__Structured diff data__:
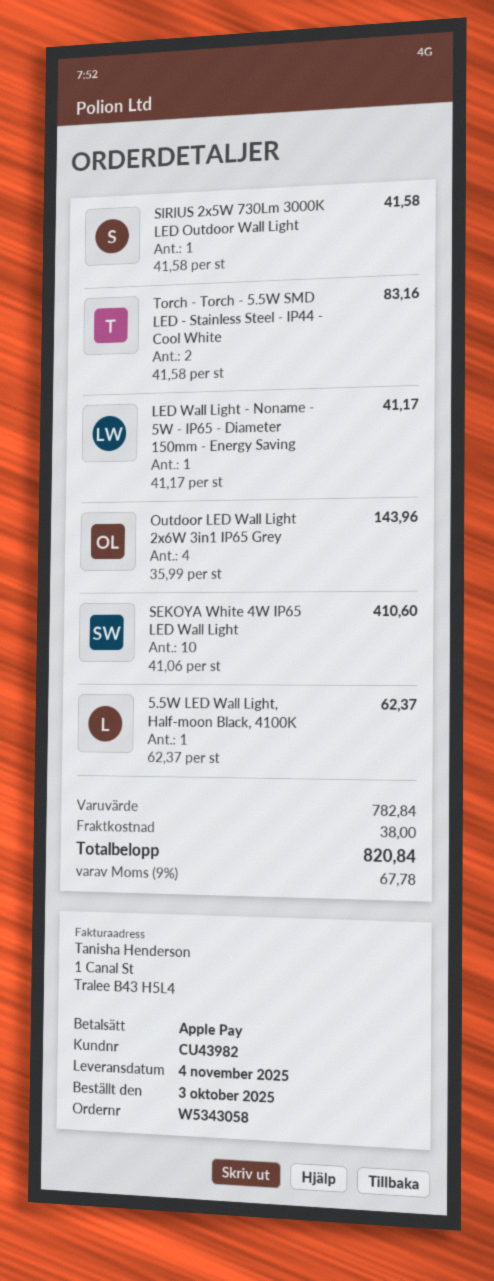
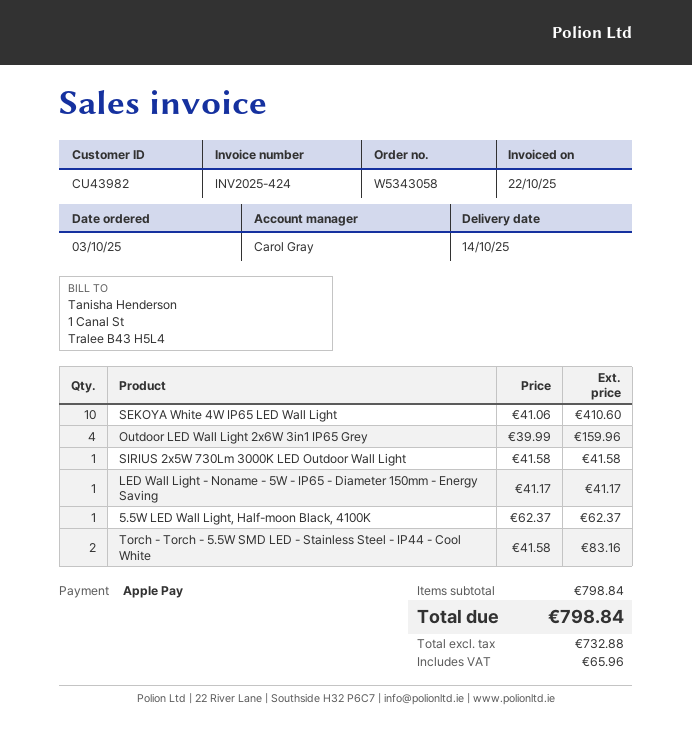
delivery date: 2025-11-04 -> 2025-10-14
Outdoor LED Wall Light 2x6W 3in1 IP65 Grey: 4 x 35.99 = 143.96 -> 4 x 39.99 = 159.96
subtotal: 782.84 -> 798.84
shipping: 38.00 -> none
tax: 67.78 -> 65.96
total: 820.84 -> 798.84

__Work instruction__:
Please write out, exactly as they appear, the line that contains "shipping: 38.00 -> none" and every line after it up to the end of the entries above, and no others.

__Response to the task__:
shipping: 38.00 -> none
tax: 67.78 -> 65.96
total: 820.84 -> 798.84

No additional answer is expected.